Nous sommes en Chine, sous le régime maoïste, en plein dans la révolution culturelle qui a duré de 1966 à 1976 et s'est achevée à la mort du président Mao. Il n'était pas bon à cette époque d'être considéré comme "intellectuel ". Tous ceux qui ne travaillaient pas de leurs mains, à la sueur de leur front entraient dans cette catégorie et étaient alors considérés comme "ennemis du peuple" et envoyés en "rééducation" à la campagne, parmi les villageois. Il s'agissait d'exterminer toute pensée allant à l'encontre de la ligne du régime révolutionnaire. Dai Sijie n'y a pas échappé et s'est inspiré de sa propre expérience pour écrire son premier roman.
Mao fit fermer les universités et envoyer les lycéens fils d'intellectuels se faire rééduquer par les "paysans pauvres". Les parents de l'auteur étant médecins, il se retrouva donc exilé dans un village de montagne : "Le Phénix du Ciel" avec un de ses amis, Luo, lui-même fils d'un éminent dentiste. Ils n'ont que dix sept et dix huit ans et savent qu'étant donné le statut de leurs parents, ils n'ont aucune chance de pouvoir retrouver une vie normale avant de très longues années. A leur âge, ils ont pourtant tout à découvrir et une grand faim d'apprendre. Soumis tout le long du jour à des travaux épuisants et parfois dangereux, vivant dans des conditions sanitaires pénibles, ils vont toutefois faire deux belles découvertes qui vont éclairer la monotonie de leur vie : une valise remplie de livres d'auteurs français pour la plupart qu'ils vont lire en cachette, et la rencontre avec la jolie fille du tailleur. Les deux jeunes gens qui sont censés être rééduqués par les paysans vont eux-mêmes "éduquer" la petite tailleuse qui jusqu'alors n'avait aucune connaissance à part celle de sa machine à coudre, grâce à la lecture de ces livres. Tous trois auront leur vie marquée à jamais par ces rencontres.

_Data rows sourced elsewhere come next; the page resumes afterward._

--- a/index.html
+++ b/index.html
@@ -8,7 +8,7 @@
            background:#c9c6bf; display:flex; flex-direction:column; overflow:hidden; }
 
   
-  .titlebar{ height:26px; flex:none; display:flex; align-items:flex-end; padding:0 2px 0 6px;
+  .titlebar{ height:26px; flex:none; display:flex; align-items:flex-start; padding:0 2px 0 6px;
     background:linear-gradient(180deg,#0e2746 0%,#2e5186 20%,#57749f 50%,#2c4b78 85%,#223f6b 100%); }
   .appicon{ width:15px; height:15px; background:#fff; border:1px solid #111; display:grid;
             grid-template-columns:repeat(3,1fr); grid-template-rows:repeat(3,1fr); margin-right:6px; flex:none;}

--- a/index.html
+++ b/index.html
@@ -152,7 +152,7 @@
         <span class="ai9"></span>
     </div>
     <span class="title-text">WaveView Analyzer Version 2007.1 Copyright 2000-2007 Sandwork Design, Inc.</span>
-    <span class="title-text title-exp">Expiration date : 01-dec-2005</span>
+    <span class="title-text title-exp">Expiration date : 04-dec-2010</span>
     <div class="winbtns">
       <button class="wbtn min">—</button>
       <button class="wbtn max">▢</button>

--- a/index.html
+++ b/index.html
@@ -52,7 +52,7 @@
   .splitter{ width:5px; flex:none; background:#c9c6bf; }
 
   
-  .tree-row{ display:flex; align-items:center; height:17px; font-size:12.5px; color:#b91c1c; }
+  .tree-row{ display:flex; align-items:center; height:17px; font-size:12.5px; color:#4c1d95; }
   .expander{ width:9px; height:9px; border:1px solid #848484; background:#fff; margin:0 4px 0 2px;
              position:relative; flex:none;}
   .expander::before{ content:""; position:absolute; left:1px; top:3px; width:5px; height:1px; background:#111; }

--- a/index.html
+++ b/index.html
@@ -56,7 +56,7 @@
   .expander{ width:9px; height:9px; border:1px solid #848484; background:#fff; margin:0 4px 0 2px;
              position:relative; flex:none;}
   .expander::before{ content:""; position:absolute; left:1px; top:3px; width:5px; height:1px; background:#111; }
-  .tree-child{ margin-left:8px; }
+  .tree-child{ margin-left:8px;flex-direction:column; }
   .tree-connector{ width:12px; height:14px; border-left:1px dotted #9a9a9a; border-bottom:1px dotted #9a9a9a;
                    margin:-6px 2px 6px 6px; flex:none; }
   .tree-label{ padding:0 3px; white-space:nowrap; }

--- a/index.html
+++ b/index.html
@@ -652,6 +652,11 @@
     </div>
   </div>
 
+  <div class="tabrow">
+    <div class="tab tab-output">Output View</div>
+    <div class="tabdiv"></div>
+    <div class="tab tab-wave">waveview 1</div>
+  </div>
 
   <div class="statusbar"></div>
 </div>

L'auteur a choisi de nous dépeindre une situation tragique, dont il a pourtant été victime lui aussi, sur un ton optimiste et souvent avec beaucoup d'humour et de légèreté. On ne peut s'empêcher de compatir au sort de ces garçons, mais le vent de liberté qui souffle sur cette histoire l'emporte sur leur souffrance. Enfermés physiquement, comme dans une prison, dans leur statut de rééduqués, ils s'en évadent grâce à la lecture des livres interdits par le parti, et à leur relation avec la petite tailleuse. Le régime maoïste absurde n'aura pas raison de leurs rêves.....C'est en finalité une belle histoire d'amour et d'amitié. L'auteur sait aussi très bien décrire les magnifiques paysages de montagne et j'ai trouvé ce livre intéressant par son côté historique, cette période de l'histoire chinoise ne m'étant pas très connue.